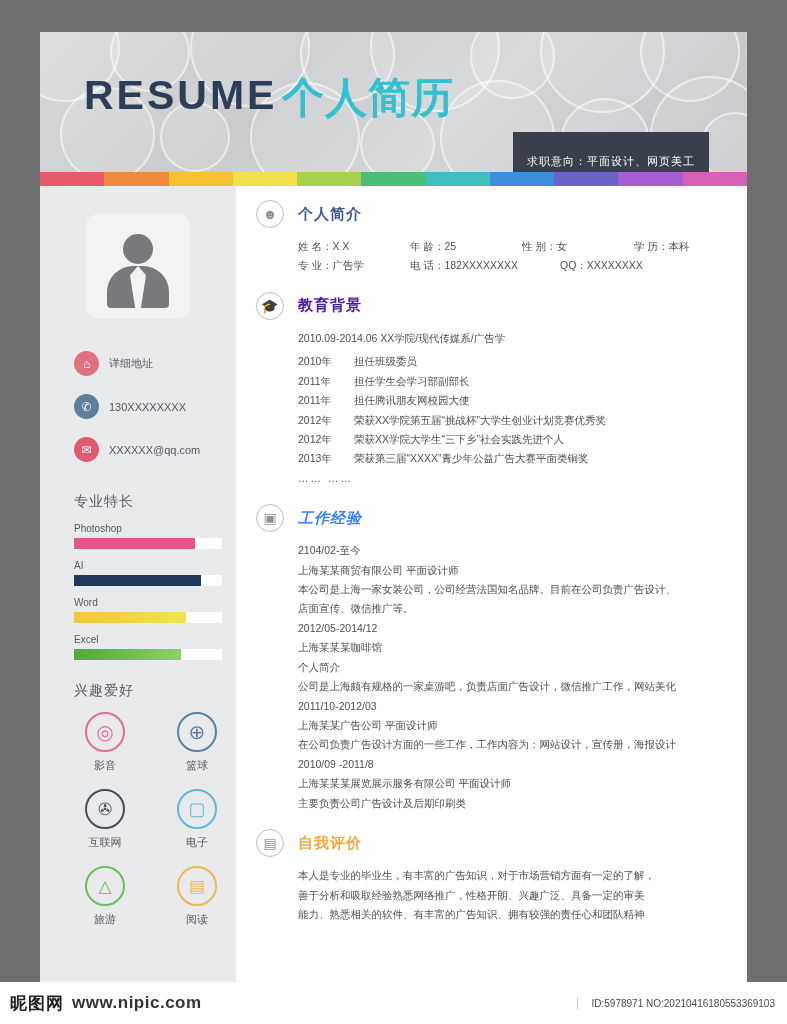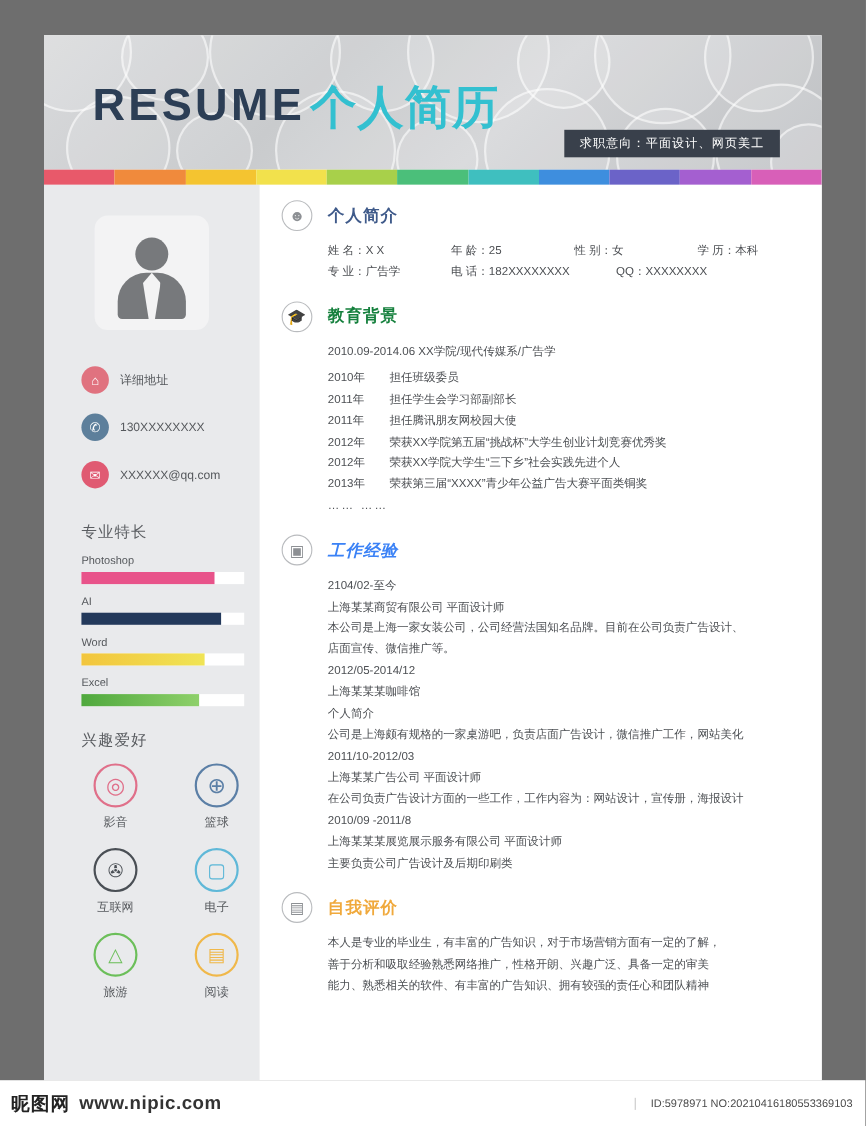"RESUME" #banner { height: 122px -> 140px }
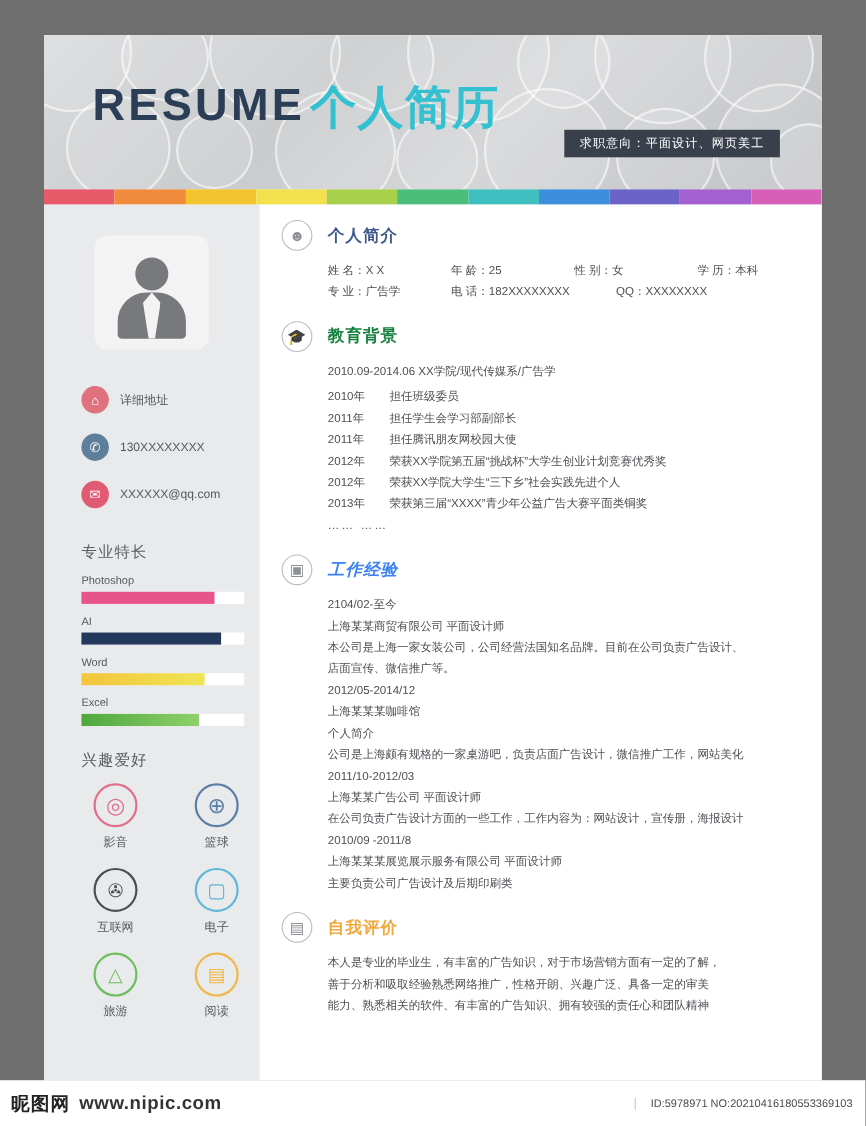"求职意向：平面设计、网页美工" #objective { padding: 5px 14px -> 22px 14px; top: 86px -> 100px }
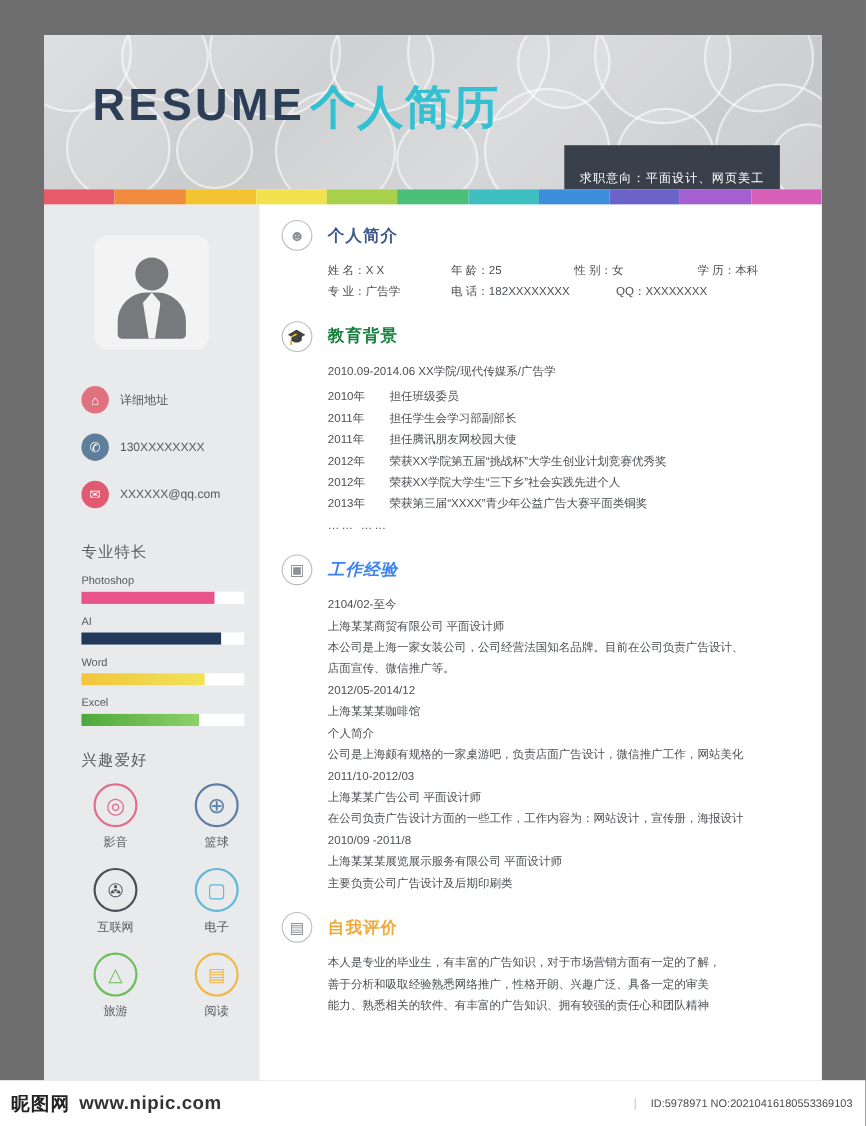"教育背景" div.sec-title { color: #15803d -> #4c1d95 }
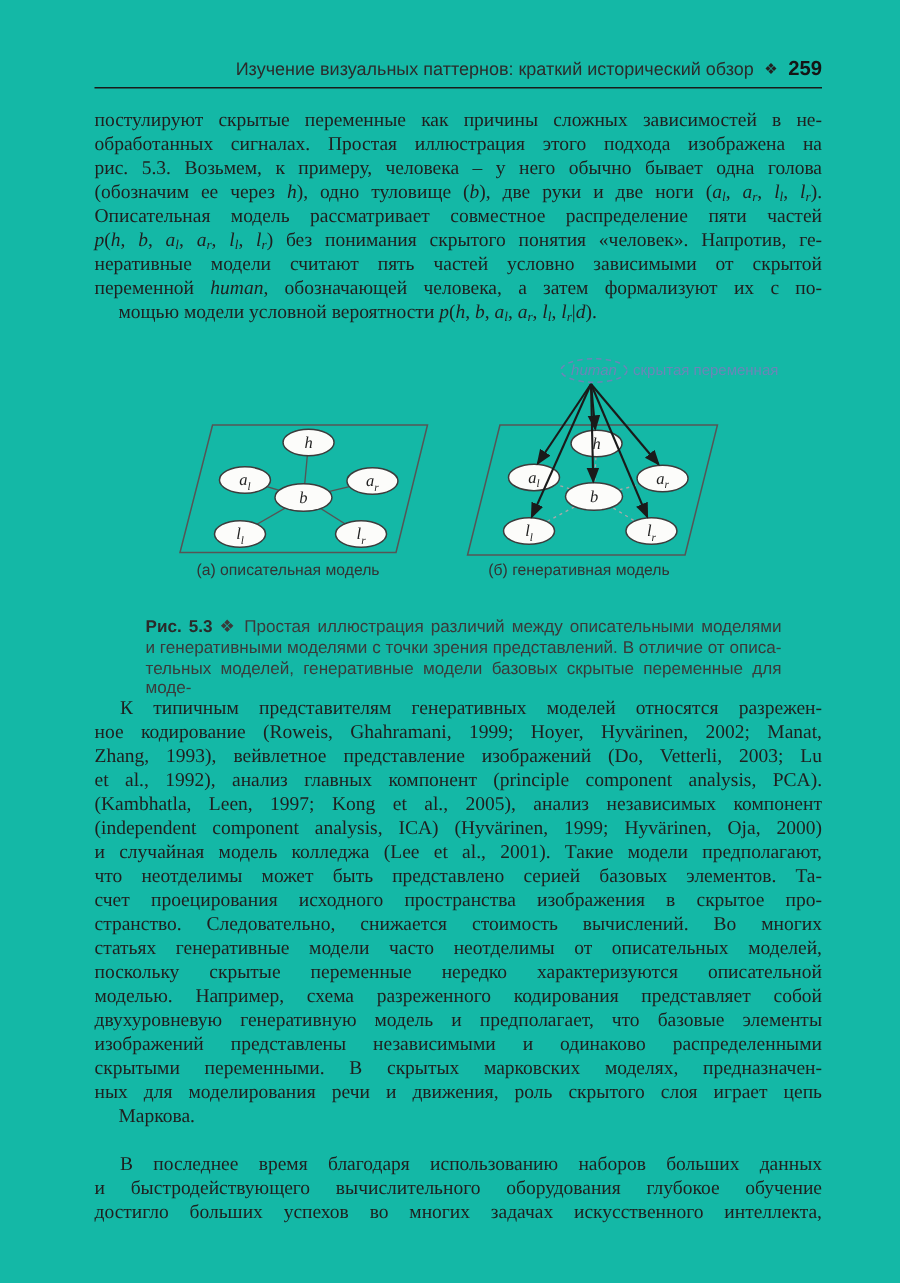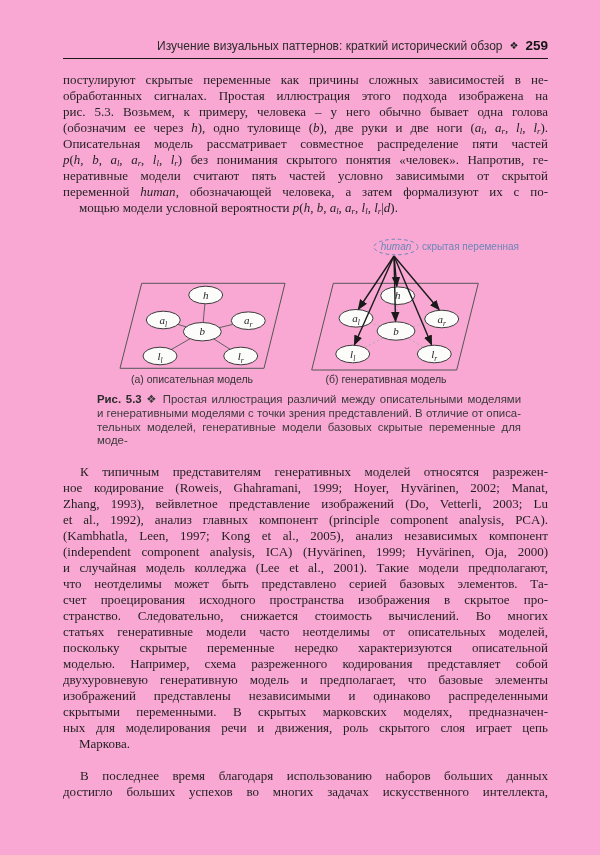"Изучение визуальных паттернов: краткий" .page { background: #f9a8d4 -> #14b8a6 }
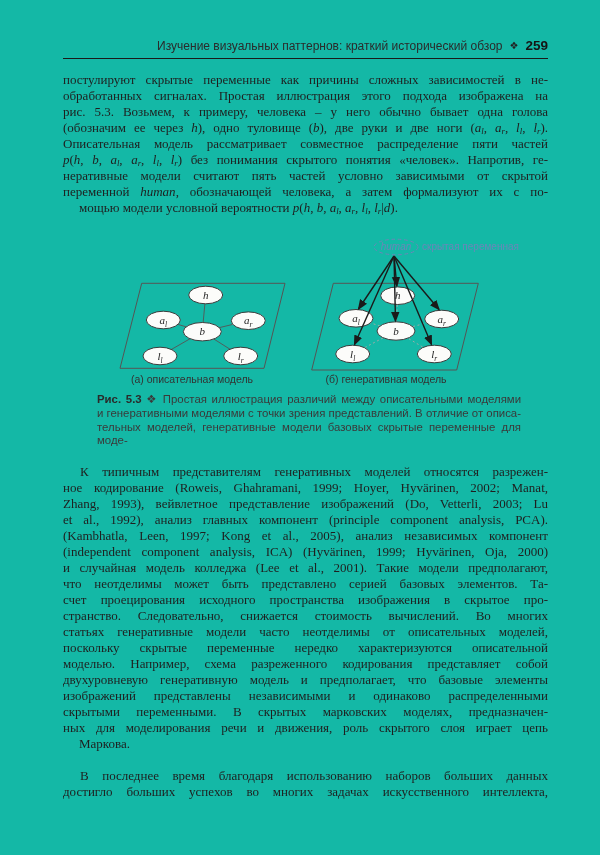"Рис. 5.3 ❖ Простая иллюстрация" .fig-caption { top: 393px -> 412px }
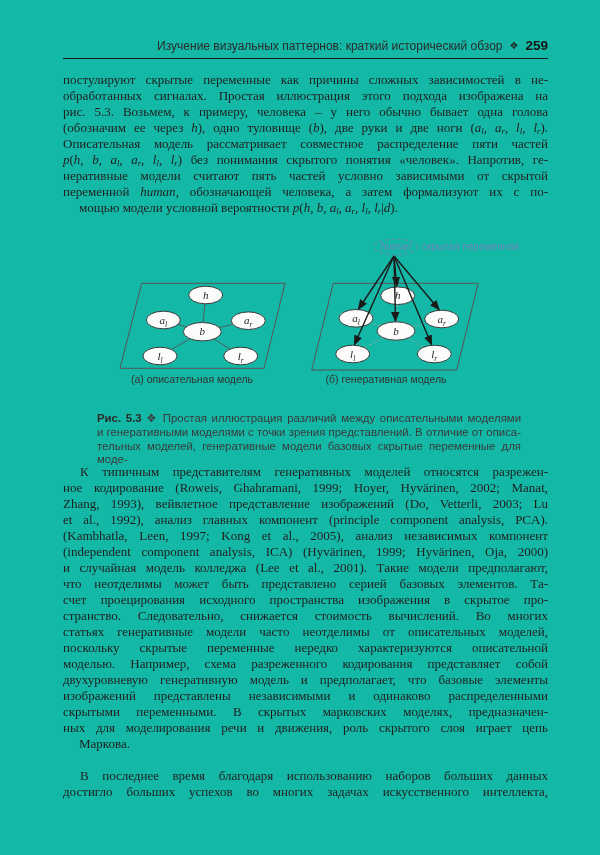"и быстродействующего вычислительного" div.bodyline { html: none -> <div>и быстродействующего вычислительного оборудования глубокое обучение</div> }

******

* Exercise description
Exclude all pictures and reproduce verbatim the lines running from the line that contains "5.3 ❖ Простая" to the end of the data above, both ends included.

* Final answer
"Рис. 5.3 ❖ Простая иллюстрация" .fig-caption { top: 393px -> 412px }
"и быстродействующего вычислительного" div.bodyline { html: none -> <div>и быстродействующего вычислительного оборудования глубокое обучение</div> }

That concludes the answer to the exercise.